GIVEN INFORMATION:
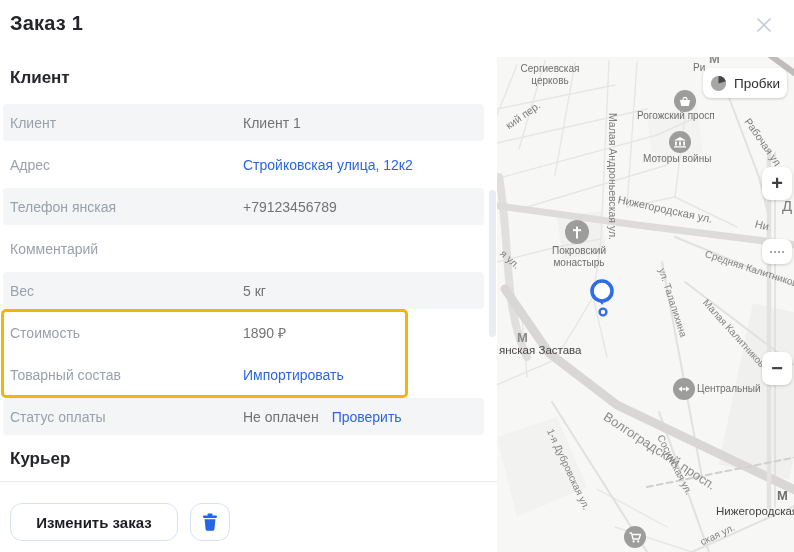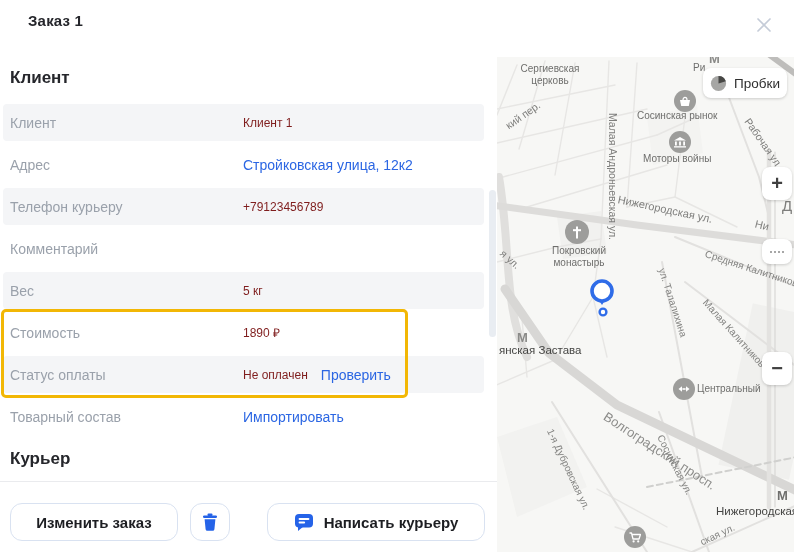"Заказ 1" .title { font-size: 15px -> 20px; left: 28px -> 10px }
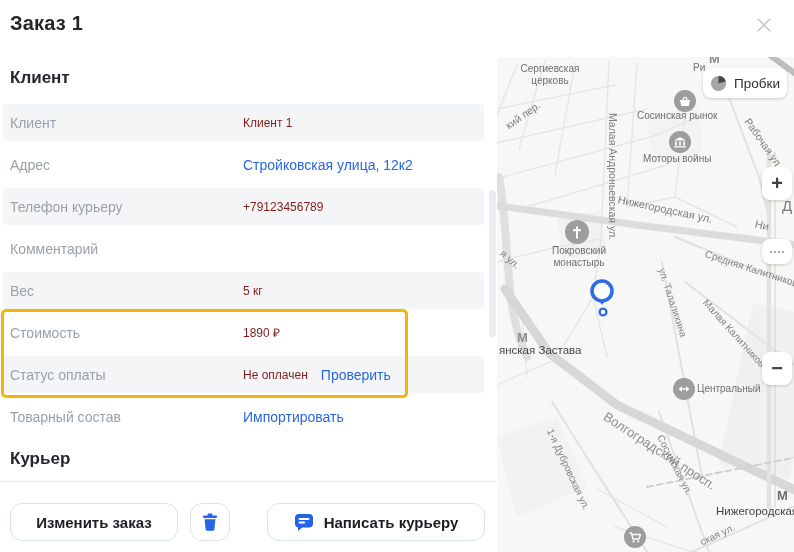"Клиент 1" .rvalue { color: #7f1d1d -> #737373; font-size: 12px -> 14px }
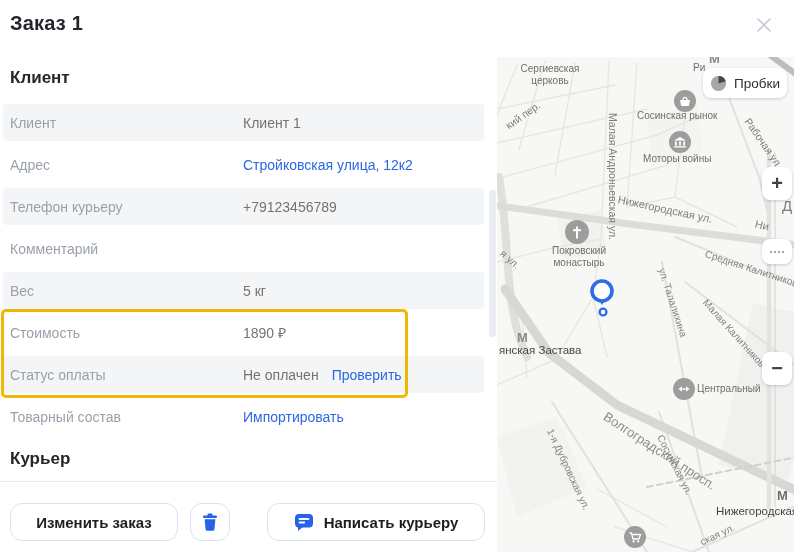"Сосинская рынок" div.mlabel { text: Сосинская рынок -> Рогожский просп }
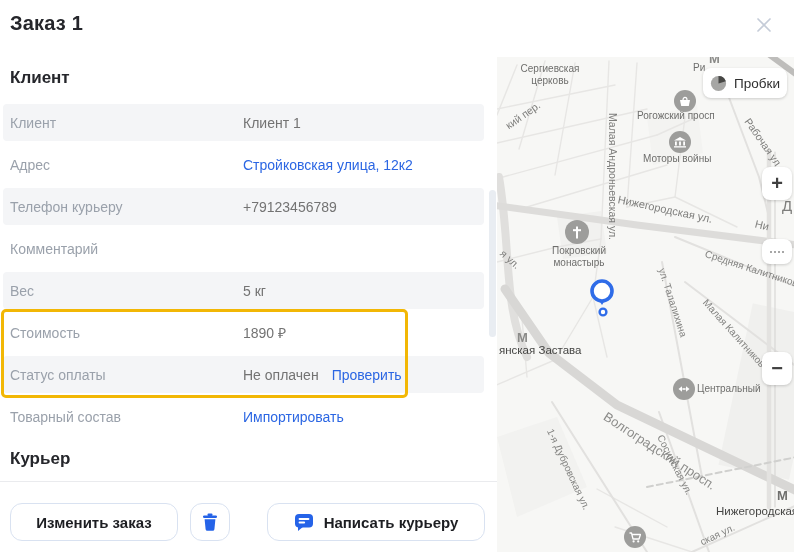"Телефон курьеру" span.rlabel { text: курьеру -> янская }
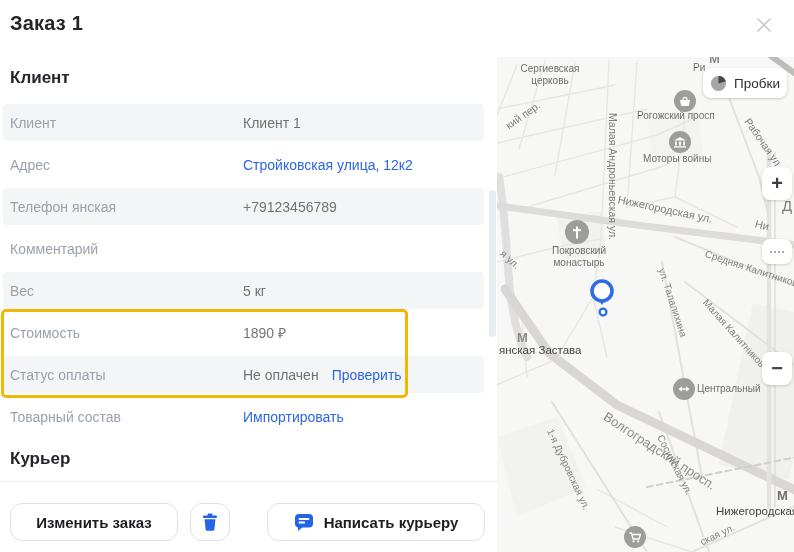"Статус оплаты" div.row { order: before "Товарный состав" -> after "Товарный состав" }
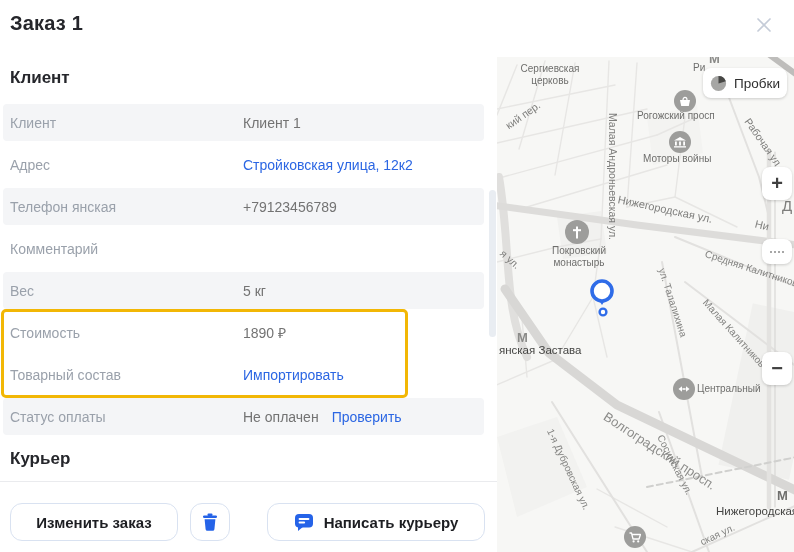"Написать курьеру" button.btn { html: <button> <span> <svg> <rect></rect> <path></path> <rect></rect> <rect></rect> </svg> </span> <span>Написать курьеру</span> </button> -> none }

TASK DETAILS: Here the lines from the one containing "text: Сосинская рынок" through the end of the material are to be copied exactly, with the pictures omitted.

WRITTEN RESPONSE:
"Сосинская рынок" div.mlabel { text: Сосинская рынок -> Рогожский просп }
"Телефон курьеру" span.rlabel { text: курьеру -> янская }
"Статус оплаты" div.row { order: before "Товарный состав" -> after "Товарный состав" }
"Написать курьеру" button.btn { html: <button> <span> <svg> <rect></rect> <path></path> <rect></rect> <rect></rect> </svg> </span> <span>Написать курьеру</span> </button> -> none }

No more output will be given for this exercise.